• **Activity**
Begin your copy at the line that contains "to the (R)AN" and carry it on, exactly, to the last line of the material below.

[[ Raw data, beginning ]]

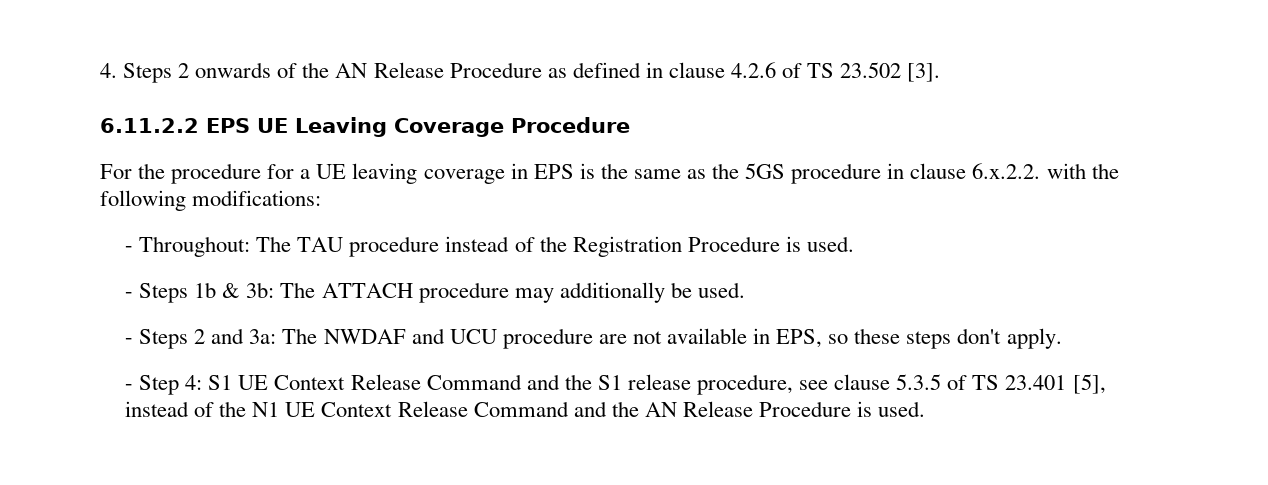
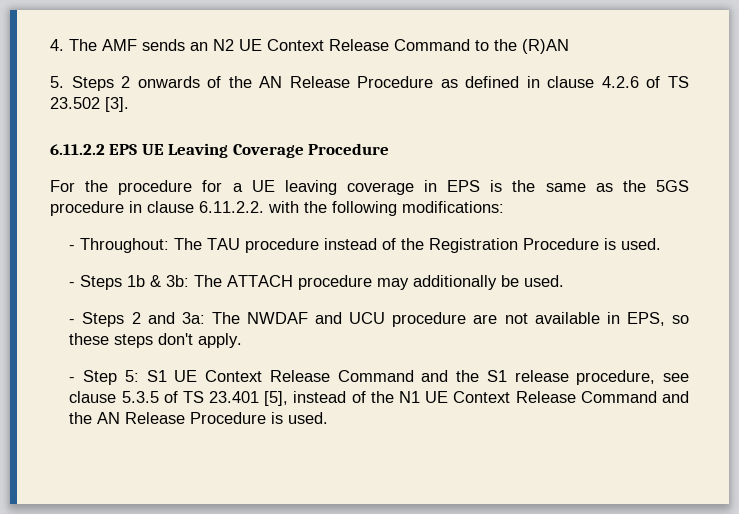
- 4. Steps 2 onwards of the AN Release Procedure as defined in clause 4.2.6 of TS 23.502 [3].
+ 4. The AMF sends an N2 UE Context Release Command to the (R)AN
+ 5. Steps 2 onwards of the AN Release Procedure as defined in clause 4.2.6 of TS 23.502 [3].
- For the procedure for a UE leaving coverage in EPS is the same as the 5GS procedure in clause 6.x.2.2. with the following modifications:
+ For the procedure for a UE leaving coverage in EPS is the same as the 5GS procedure in clause 6.11.2.2. with the following modifications:
- - Step 4: S1 UE Context Release Command and the S1 release procedure, see clause 5.3.5 of TS 23.401 [5], instead of the N1 UE Context Release Command and the AN Release Procedure is used.
+ - Step 5: S1 UE Context Release Command and the S1 release procedure, see clause 5.3.5 of TS 23.401 [5], instead of the N1 UE Context Release Command and the AN Release Procedure is used.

[[ Raw data, end ]]

• **Solution to the problem**
+ 4. The AMF sends an N2 UE Context Release Command to the (R)AN
+ 5. Steps 2 onwards of the AN Release Procedure as defined in clause 4.2.6 of TS 23.502 [3].
- For the procedure for a UE leaving coverage in EPS is the same as the 5GS procedure in clause 6.x.2.2. with the following modifications:
+ For the procedure for a UE leaving coverage in EPS is the same as the 5GS procedure in clause 6.11.2.2. with the following modifications:
- - Step 4: S1 UE Context Release Command and the S1 release procedure, see clause 5.3.5 of TS 23.401 [5], instead of the N1 UE Context Release Command and the AN Release Procedure is used.
+ - Step 5: S1 UE Context Release Command and the S1 release procedure, see clause 5.3.5 of TS 23.401 [5], instead of the N1 UE Context Release Command and the AN Release Procedure is used.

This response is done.